Exercise description: Every line in the records below with the string "none" needs to be copied out.
______________________________
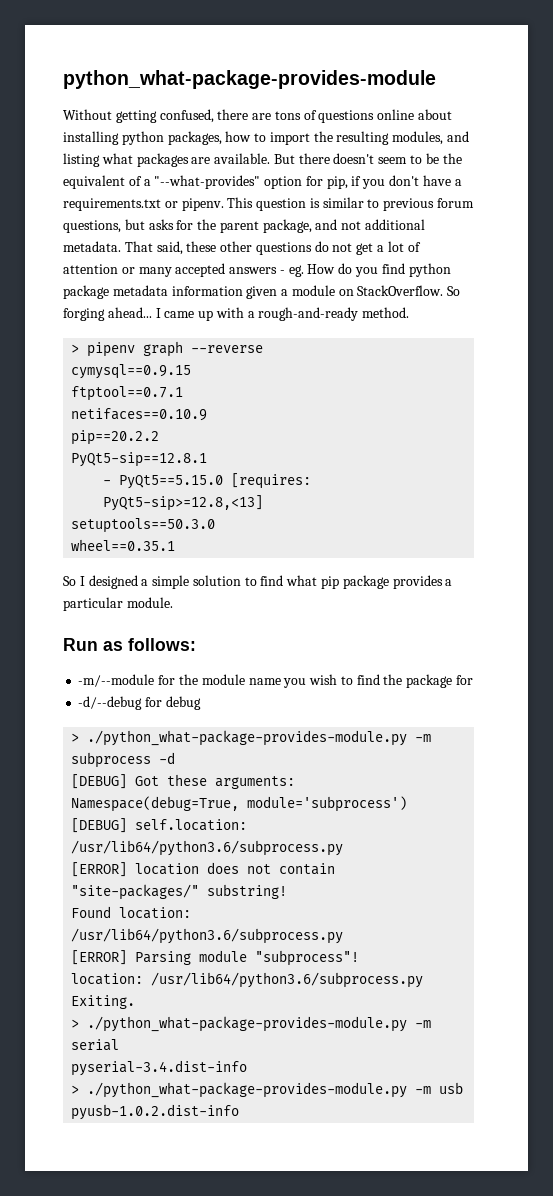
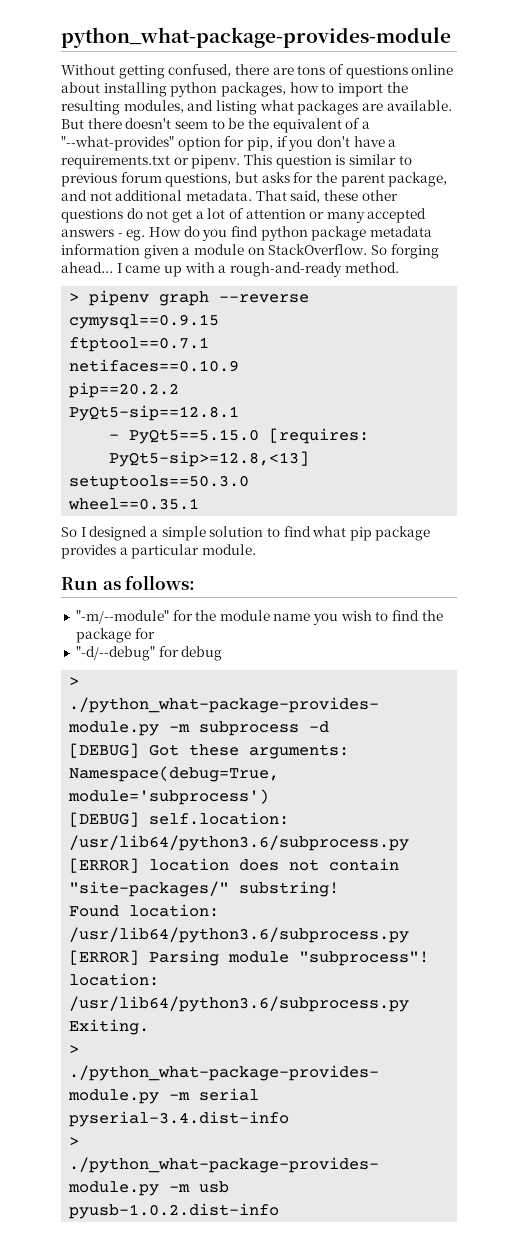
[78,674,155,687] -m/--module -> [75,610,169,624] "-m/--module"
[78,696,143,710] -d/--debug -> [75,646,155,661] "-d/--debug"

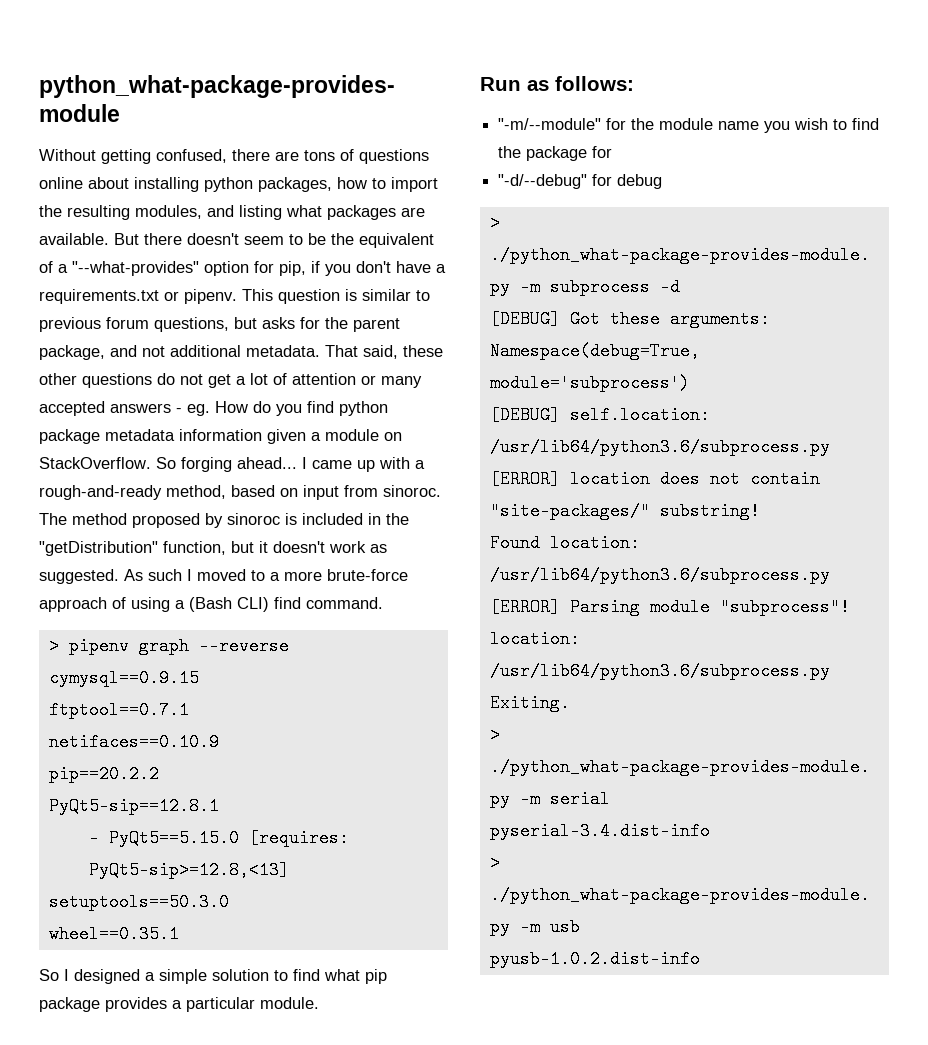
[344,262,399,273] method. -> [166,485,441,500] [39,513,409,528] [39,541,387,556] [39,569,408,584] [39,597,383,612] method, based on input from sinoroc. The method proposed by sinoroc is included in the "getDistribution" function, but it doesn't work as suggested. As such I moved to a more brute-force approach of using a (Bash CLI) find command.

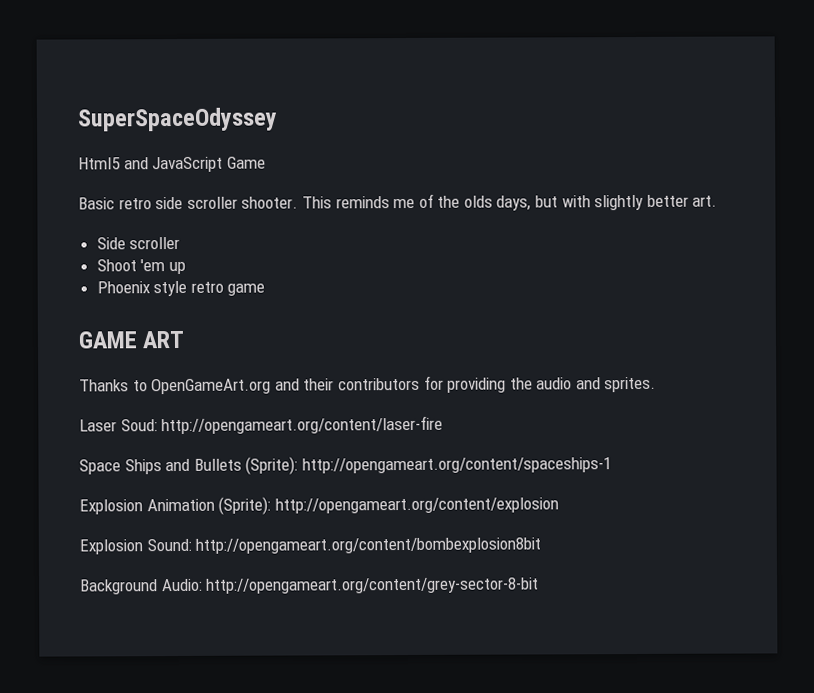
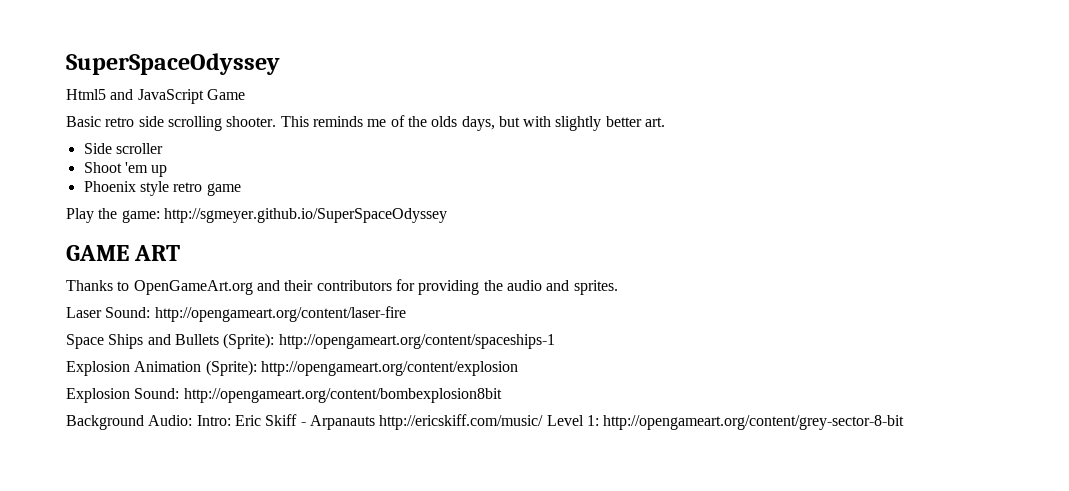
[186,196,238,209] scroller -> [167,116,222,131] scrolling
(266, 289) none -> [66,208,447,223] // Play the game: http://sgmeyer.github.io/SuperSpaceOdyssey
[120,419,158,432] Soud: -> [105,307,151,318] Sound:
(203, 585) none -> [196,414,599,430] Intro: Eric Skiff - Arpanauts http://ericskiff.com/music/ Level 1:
______________________________
Response to the task:
(266, 289) none -> [66,208,447,223] // Play the game: http://sgmeyer.github.io/SuperSpaceOdyssey
(203, 585) none -> [196,414,599,430] Intro: Eric Skiff - Arpanauts http://ericskiff.com/music/ Level 1:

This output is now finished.